What is required - This exercise calls for the records to be returned exactly, with images removed.

[User interface change data]
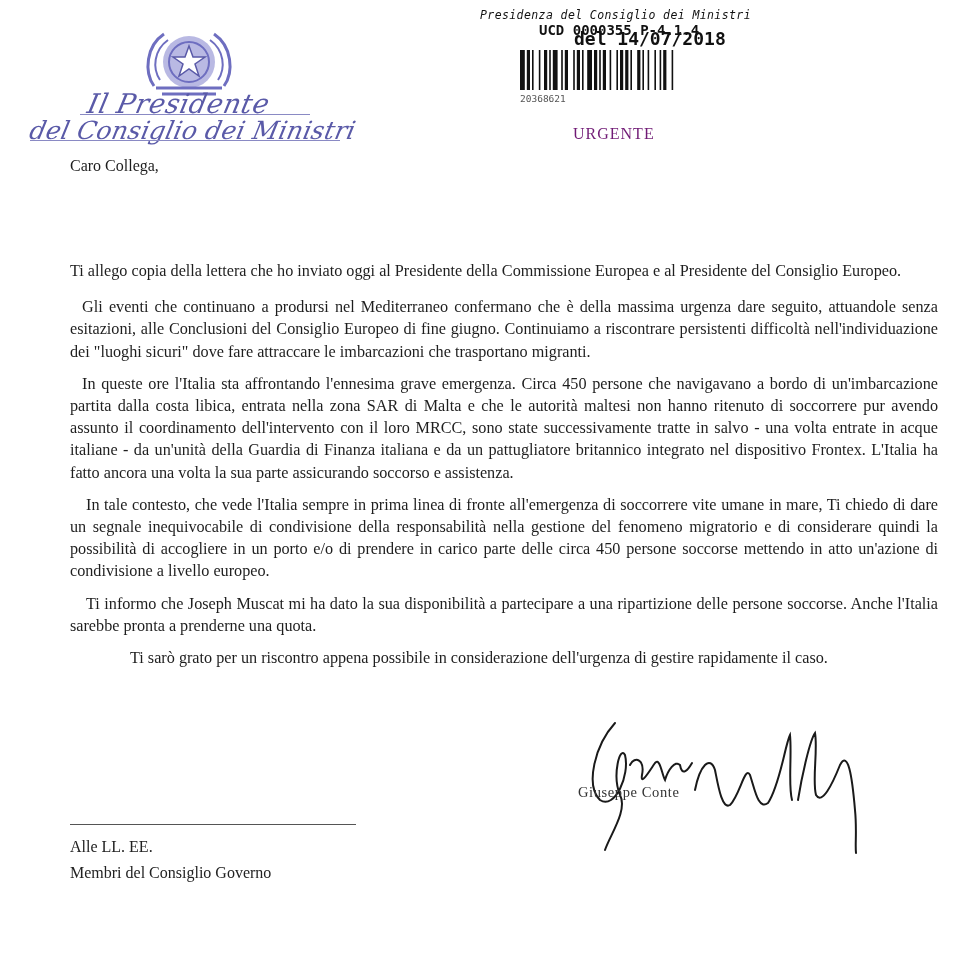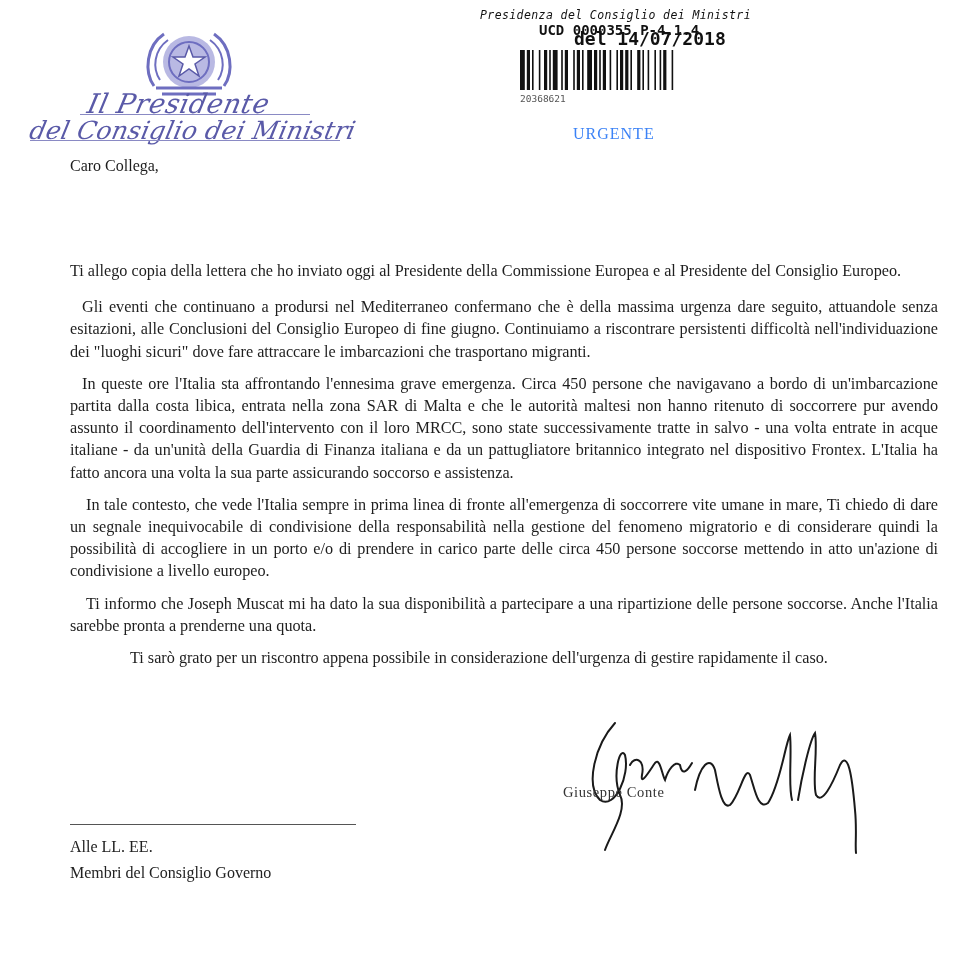--- a/index.html
+++ b/index.html
@@ -26,7 +26,7 @@
     .barcode { position: absolute; left: 520px; top: 50px; width: 280px; height: 40px; }
     .stamp .code { position: absolute; left: 50px; top: 85px; font-size: 9.5px; color: #555; }
 
-    .urgente { position: absolute; left: 573px; top: 125px; font-size: 16px; letter-spacing: 1px; color: #3b82f6; }
+    .urgente { position: absolute; left: 573px; top: 125px; font-size: 16px; letter-spacing: 1px; color: #701a75; }
 
     .salutation { position: absolute; left: 70px; top: 157px; font-size: 16px; }
 

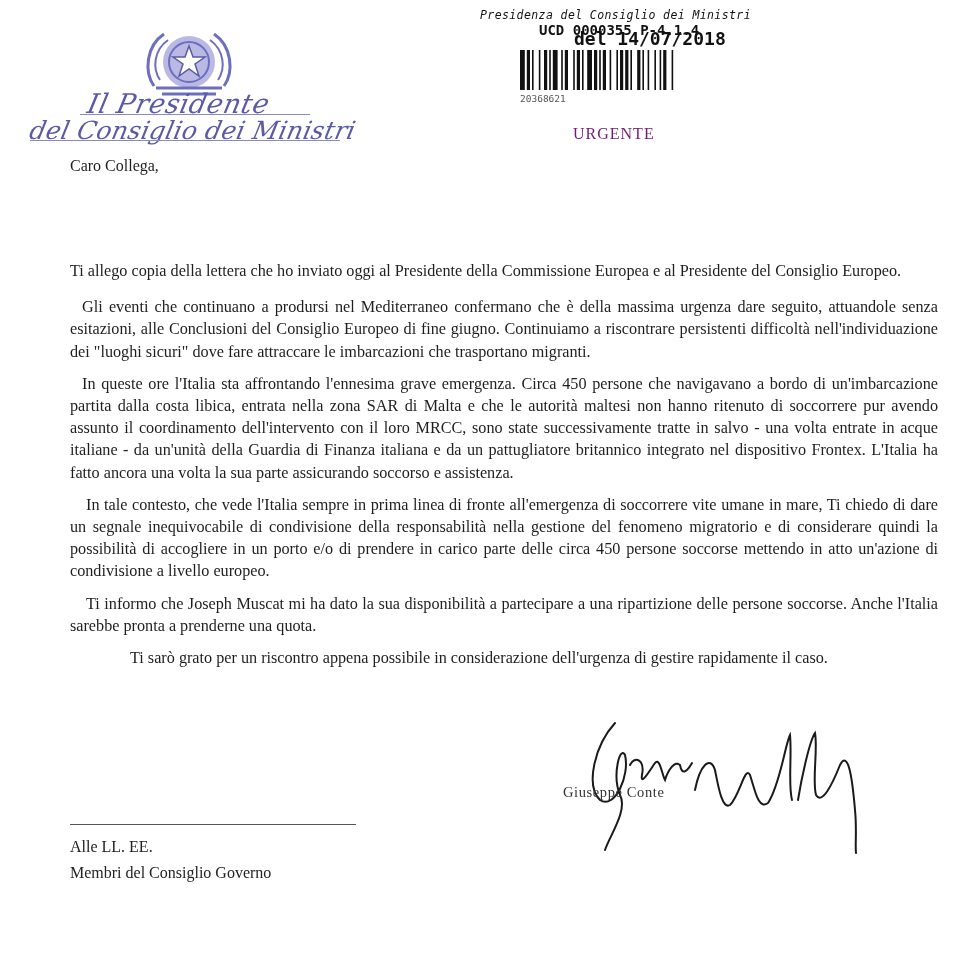--- a/index.html
+++ b/index.html
@@ -38,7 +38,7 @@
     .body p.p1 { margin-bottom: 14px; }
 
     .signature { position: absolute; left: 570px; top: 715px; width: 360px; height: 140px; }
-    .signer { position: absolute; left: 563px; top: 784px; font-size: 14.5px; color: #333; letter-spacing: 0.6px; }
+    .signer { position: absolute; left: 578px; top: 784px; font-size: 14.5px; color: #333; letter-spacing: 0.6px; }
 
     .rule { position: absolute; left: 70px; top: 824px; width: 286px; height: 1px; background: #555; }
     .recipients { position: absolute; left: 70px; top: 834px; font-size: 16px; line-height: 26px; color: #222; }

Your response -
--- a/index.html
+++ b/index.html
@@ -26,7 +26,7 @@
     .barcode { position: absolute; left: 520px; top: 50px; width: 280px; height: 40px; }
     .stamp .code { position: absolute; left: 50px; top: 85px; font-size: 9.5px; color: #555; }
 
-    .urgente { position: absolute; left: 573px; top: 125px; font-size: 16px; letter-spacing: 1px; color: #3b82f6; }
+    .urgente { position: absolute; left: 573px; top: 125px; font-size: 16px; letter-spacing: 1px; color: #701a75; }
 
     .salutation { position: absolute; left: 70px; top: 157px; font-size: 16px; }
 

--- a/index.html
+++ b/index.html
@@ -38,7 +38,7 @@
     .body p.p1 { margin-bottom: 14px; }
 
     .signature { position: absolute; left: 570px; top: 715px; width: 360px; height: 140px; }
-    .signer { position: absolute; left: 563px; top: 784px; font-size: 14.5px; color: #333; letter-spacing: 0.6px; }
+    .signer { position: absolute; left: 578px; top: 784px; font-size: 14.5px; color: #333; letter-spacing: 0.6px; }
 
     .rule { position: absolute; left: 70px; top: 824px; width: 286px; height: 1px; background: #555; }
     .recipients { position: absolute; left: 70px; top: 834px; font-size: 16px; line-height: 26px; color: #222; }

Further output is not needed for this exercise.